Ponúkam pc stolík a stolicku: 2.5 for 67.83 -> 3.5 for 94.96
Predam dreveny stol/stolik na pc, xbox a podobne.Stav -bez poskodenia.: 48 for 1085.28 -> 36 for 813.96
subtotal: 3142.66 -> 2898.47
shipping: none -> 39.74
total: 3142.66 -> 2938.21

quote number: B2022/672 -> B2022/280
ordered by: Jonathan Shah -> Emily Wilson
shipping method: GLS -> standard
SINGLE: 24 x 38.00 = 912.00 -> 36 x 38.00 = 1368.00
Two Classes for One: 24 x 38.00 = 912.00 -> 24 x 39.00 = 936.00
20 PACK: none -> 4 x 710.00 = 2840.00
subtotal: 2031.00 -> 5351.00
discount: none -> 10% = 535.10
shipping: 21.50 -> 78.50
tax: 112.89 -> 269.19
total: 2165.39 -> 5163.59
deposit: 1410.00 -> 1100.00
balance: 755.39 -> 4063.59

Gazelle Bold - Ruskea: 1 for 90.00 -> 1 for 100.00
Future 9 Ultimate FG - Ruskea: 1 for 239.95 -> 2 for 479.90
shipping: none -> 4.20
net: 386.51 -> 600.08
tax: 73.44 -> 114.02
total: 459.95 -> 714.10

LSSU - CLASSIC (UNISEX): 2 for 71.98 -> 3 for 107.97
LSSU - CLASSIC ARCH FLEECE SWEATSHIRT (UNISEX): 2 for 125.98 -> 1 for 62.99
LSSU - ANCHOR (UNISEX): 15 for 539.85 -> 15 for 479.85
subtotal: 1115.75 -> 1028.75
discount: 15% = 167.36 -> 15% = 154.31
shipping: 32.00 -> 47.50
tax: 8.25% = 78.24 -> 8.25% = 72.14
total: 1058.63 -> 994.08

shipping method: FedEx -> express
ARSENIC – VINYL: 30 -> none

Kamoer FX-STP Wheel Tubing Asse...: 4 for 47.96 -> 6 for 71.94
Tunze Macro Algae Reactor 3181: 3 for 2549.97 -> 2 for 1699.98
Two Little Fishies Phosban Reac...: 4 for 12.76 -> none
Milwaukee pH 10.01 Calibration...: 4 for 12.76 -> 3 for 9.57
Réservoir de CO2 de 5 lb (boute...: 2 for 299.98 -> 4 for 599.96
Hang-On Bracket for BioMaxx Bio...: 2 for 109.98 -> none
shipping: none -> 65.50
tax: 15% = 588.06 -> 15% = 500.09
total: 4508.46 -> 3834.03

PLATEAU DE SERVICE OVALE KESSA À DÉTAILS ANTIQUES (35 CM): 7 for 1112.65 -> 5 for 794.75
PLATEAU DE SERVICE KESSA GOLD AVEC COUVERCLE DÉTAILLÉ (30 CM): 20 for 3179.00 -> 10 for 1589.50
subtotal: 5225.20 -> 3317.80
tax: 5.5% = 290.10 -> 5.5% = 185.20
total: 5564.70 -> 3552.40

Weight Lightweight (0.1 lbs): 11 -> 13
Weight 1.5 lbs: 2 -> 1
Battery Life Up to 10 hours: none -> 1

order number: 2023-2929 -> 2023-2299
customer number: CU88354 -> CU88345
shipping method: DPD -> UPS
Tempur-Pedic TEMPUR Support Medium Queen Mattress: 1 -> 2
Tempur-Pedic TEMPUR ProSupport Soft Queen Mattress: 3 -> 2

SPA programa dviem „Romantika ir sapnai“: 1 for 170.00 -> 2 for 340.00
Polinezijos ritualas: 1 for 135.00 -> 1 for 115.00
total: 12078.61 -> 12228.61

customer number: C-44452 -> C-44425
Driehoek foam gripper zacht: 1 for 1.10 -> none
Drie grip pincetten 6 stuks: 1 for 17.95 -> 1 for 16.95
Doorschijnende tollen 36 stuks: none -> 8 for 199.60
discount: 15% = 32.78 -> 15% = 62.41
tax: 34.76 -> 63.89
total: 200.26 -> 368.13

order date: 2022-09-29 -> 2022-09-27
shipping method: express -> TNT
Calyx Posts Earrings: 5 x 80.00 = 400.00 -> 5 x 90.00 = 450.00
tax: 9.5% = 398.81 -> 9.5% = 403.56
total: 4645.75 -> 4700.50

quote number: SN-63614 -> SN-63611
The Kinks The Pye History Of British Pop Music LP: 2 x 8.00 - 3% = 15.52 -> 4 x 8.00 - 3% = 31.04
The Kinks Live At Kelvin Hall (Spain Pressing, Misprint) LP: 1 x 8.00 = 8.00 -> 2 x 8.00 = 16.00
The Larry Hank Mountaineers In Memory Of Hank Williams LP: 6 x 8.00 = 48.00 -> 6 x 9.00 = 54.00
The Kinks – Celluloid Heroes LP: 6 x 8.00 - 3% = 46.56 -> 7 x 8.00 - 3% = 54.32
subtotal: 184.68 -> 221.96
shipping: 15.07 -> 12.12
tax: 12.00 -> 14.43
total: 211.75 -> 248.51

*Your instructions*. Nothing but a number is wanted: how many lines in the records above include "quote".

*Result below*. 2